Fuel lab at Iowa Central powering forward
Got fuel? The Iowa Central Fuel Testing laboratory is likely able to test its quality.
Julaine Bidleman, marketing manager for the lab, on Thursday told members of the Ag Leaders Committee of the Greater Fort Dodge Growth Alliance, the lab will test for fuel producers, retailers, farmers and even individual vehicle owners.
The lab, Bidleman said, is a non-profit organization dedicated to fast turnaround test results at low costs.
She said even a vehicle owner who suspects poor quality fuel is fouling engines can bring them a sample and they’ll test it.
But the bulk of the lab’s business is with fuel producers of biodiesel and ethanol. An estimated 38 percent of its business is for Iowa clients, but tests have been performed for Illinois, Ohio and Utah, as well as Canada, China, Barbados and India.
Bidleman said 65 percent of the testing work is on biodiesel.
But the lab will also test ethanol and various blends of the biofuel, gasoline and home heating fuels.
It started in 2007, helped along by a grant of $984,000 from the U.S. Department of Energy, on the Iowa Central Community College campus.
It’s an offshoot of the college’s biofuels technology program with the multi-year Two Million Mile B20 biodiesel field trial for Decker Trucking, of Fort Dodge.
According to Director Don Heck, by 2012, with only four personnel employed, the fully accredited lab had more than 100 clients and was officially self-sustaining.
In 2014, its clientele totaled 160. It is housed in the Health and Biosciences Building on Iowa Central’s campus with five full-time employees.
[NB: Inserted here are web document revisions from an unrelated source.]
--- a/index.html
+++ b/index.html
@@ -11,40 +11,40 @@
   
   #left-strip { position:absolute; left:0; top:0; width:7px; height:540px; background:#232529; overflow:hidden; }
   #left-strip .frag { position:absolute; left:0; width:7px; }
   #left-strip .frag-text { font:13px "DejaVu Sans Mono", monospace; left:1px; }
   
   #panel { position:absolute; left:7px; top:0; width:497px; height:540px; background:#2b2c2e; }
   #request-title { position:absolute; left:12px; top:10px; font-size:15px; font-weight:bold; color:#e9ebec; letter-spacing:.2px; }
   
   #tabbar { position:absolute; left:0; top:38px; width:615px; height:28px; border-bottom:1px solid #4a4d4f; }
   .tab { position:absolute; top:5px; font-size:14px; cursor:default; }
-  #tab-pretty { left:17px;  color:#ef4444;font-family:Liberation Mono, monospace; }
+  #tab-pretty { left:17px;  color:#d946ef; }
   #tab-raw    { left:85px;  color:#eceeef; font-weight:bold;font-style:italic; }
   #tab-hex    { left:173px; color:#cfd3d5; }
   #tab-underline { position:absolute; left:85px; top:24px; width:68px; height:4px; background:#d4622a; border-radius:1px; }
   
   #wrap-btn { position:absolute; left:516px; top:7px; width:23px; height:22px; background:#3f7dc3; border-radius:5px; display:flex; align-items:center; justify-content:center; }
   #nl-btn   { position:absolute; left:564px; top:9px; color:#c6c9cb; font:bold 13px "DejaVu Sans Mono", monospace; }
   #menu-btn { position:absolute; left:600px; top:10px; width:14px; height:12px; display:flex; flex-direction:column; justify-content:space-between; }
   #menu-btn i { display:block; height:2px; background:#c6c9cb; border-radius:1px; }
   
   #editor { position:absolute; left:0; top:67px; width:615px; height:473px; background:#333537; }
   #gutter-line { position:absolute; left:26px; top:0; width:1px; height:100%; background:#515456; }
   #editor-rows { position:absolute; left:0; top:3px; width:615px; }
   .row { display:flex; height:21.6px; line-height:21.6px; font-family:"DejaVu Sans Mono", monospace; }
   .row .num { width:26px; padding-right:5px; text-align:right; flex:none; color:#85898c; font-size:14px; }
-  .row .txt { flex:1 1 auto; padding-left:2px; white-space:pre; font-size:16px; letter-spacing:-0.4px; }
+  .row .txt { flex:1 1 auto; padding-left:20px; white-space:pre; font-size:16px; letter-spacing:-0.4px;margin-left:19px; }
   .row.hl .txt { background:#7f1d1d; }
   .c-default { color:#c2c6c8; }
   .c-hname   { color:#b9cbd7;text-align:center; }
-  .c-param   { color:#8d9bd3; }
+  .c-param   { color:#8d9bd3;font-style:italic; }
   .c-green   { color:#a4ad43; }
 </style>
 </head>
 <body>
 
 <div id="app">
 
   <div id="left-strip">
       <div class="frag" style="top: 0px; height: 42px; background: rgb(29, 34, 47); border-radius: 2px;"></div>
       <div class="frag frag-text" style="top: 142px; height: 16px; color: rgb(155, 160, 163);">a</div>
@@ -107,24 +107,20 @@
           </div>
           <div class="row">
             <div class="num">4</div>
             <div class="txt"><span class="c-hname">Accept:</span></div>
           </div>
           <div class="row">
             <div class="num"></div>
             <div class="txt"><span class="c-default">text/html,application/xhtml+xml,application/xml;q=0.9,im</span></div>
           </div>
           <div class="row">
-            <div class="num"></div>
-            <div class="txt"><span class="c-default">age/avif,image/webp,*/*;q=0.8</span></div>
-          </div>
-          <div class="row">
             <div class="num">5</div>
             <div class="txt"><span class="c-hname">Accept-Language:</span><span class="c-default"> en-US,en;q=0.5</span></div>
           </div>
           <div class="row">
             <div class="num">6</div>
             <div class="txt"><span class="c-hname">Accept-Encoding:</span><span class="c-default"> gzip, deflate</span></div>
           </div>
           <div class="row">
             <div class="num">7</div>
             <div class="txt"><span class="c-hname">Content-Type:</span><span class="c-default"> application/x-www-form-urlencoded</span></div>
The lab holds QB-9000 and ISO-9001 certifications. The former is a quality requirement of the National Biodiesel Board for test labs. The latter is an international quality assurance program.
Among a list of 52 tests the lab can perform on various fuels are flash point, the temperature required for fumes to ignite; cetane content, the biodiesel equivalent to gasoline octane; cloud point, the temperature needed for a diesel fuel to begin gelling; visual inspections; gum content; and lubricity.
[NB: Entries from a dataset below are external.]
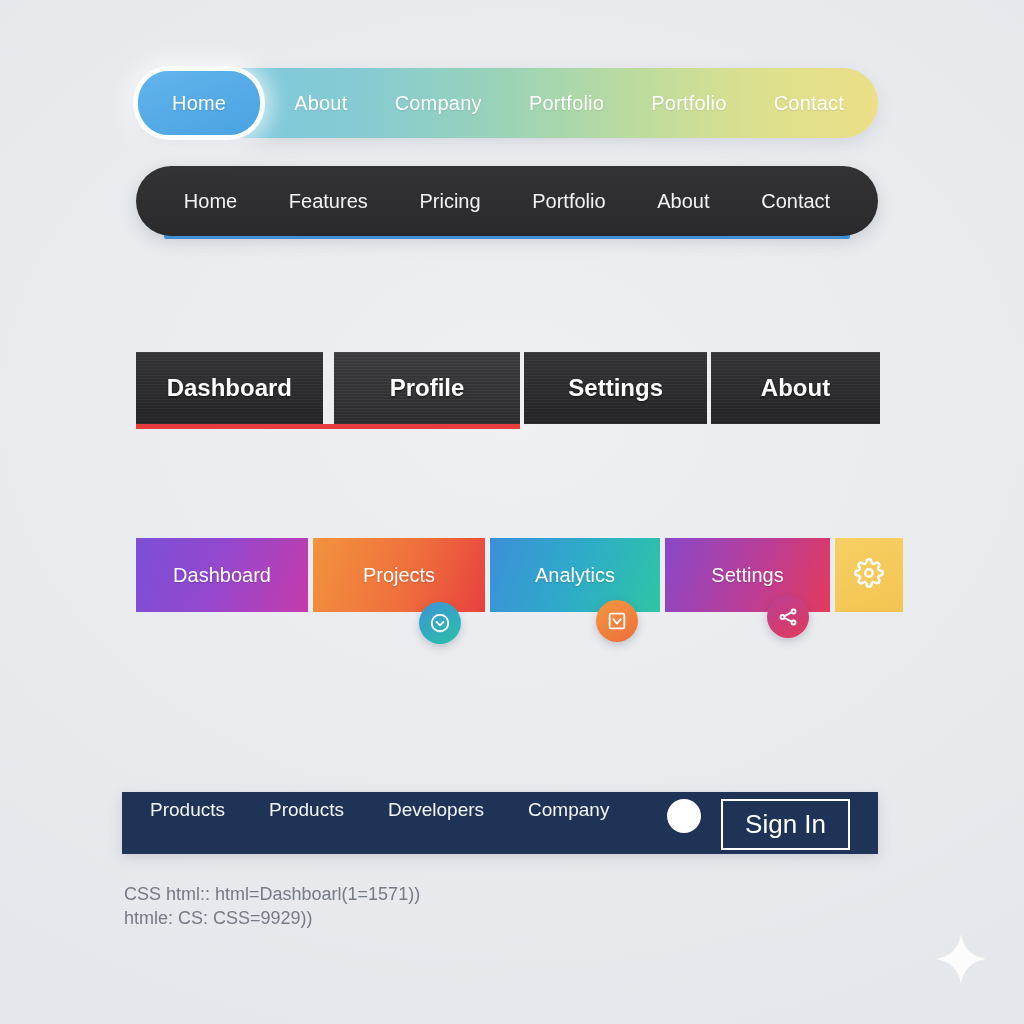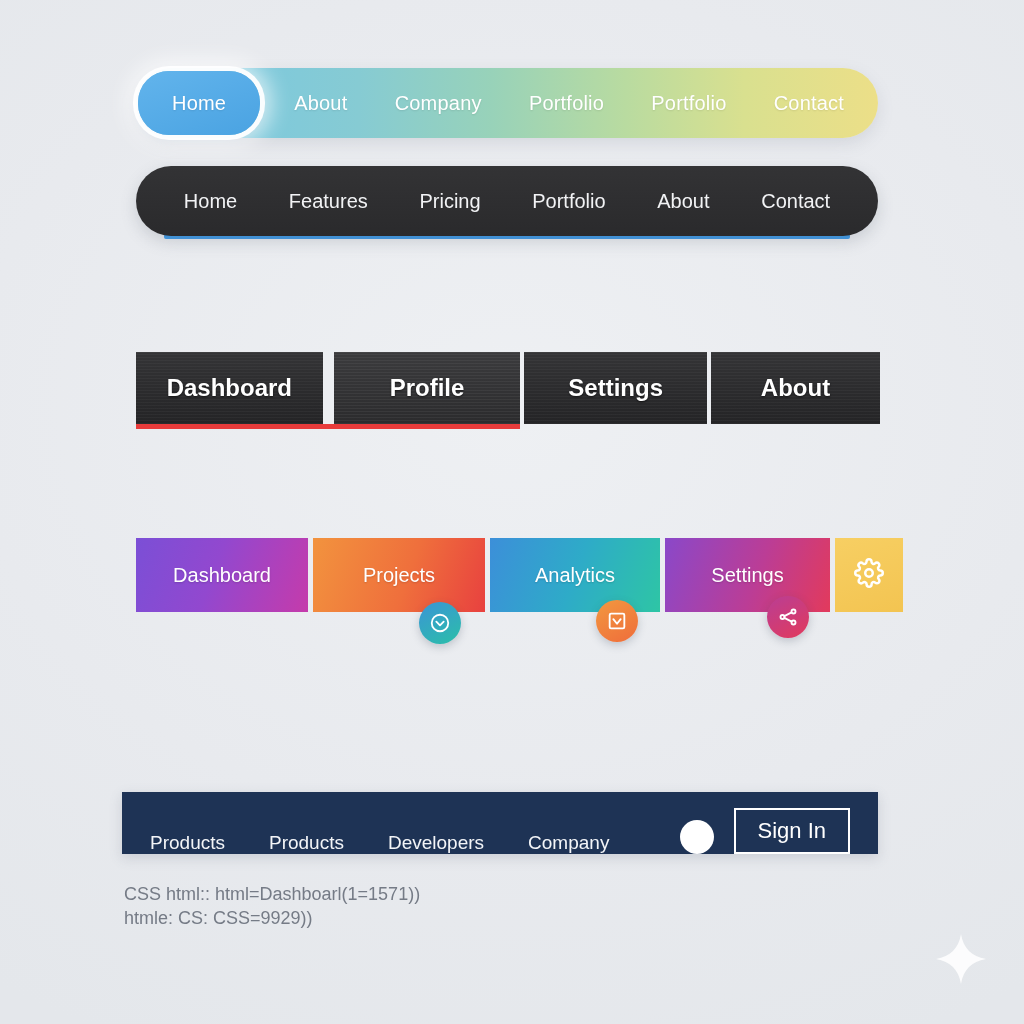--- a/index.html
+++ b/index.html
@@ -188,22 +188,22 @@
   #badge-settings  { left: 631px; top: 58px; background: linear-gradient(150deg, #b93e95 0%, #e23a5c 100%); }
   .badge svg { display: block; }
 
   
   #nav-navy {
     position: absolute;
     left: 122px; top: 792px;
     width: 756px; height: 62px;
     background: #1e3355;
     display: flex;
-    align-items: flex-end;
-    padding: 0 28px;
+    align-items: flex-start;
+    padding: 7px 28px;
     box-shadow: 0 4px 12px rgba(90,100,120,0.20);
   }
   #nav-navy .n-item {
     color: #f3f5f8;
     font-size: 19px;
     white-space: nowrap;
     cursor: pointer;
     margin-right: 44px;
   }
   #nav-navy .n-spacer { flex: 1 1 auto; }
@@ -211,21 +211,21 @@
     width: 34px; height: 34px;
     border-radius: 50%;
     background: #ffffff;
     margin-right: 20px;
     cursor: pointer;
     flex: 0 0 auto;
   }
   #nav-signin {
     border: 2px solid #ffffff;
     color: #ffffff;
-    font-size: 22px;
+    font-size: 26px;
     padding: 8px 22px;
     background: transparent;
     cursor: pointer;
     font-family: "Liberation Sans", sans-serif;
     white-space: nowrap;
   }
 
   
   #caption {
     position: absolute;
Students in Iowa Central’s biofuels technology course can tour the lab, but no students do any of the work, Bidleman said.
She said the lab is considering relocating off the main campus because “we are bursting at the seams.” However, with the fate of the Renewable Fuels Standards undetermined by the Environmental Protection Agency, those plans are shelved for the time being.
Bidleman said she enjoys the customer service part of her job. The lab exists, she said, to serve others. It is committed to getting results back quickly to customers.
Being a nonprofit entity, the costs are kept low and are reinvested in the lab, she said.
The lab works closely with the Iowa Department of Agriculture and Land Stewardship’s Weight and Measures Bureau.
“We basically test the fuel samples that the state pulls from various producers and retailers,” Heck said in an earlier interview. “That’s our main goal – to serve the renewable fuels industry with ethanol and biodiesel testing and to support the state department of weights and measures with their fuel quality monitoring.”
The fuel lab received its ISO-9001 accreditation in May 2012.
“That just basically means that we follow a regimented program regarding quality control, record-keeping documentation, verifying the instruments are performing consistently,” Heck said. “We do what we call reference checks on the instruments.
“We want to make sure the instrument is giving us the actual number for that particular test. We want to make sure it’s accurate.
“We want to make sure it’s precise. And that’s basically what these programs do. It just means you have a formal quality control program in place for your operation.”
In September 2009, the lab fulfilled its first contracted project, a cold flow test of fuel samples for the National Biodiesel Board.
“We try to get tests back within 48 hours,” Heck said. “The lab’s purpose is to answer one of two primary questions. ‘Will the fuel get to the engine, and will the fuel hurt the engine?'”
The majority of fuel producers have their own testing labs, Heck said, “but these need to routinely have outside testing done to prove that their testing results are accurate.”
Others labs, with broken equipment, will use the Iowa Central facility to keep their testing going until the machines are repaired, he said.
Bidleman said that so far the lab has not tested cellulosic ethanol.
“But we’d like to get a sample as education for lab personnel to see how it goes,” she said.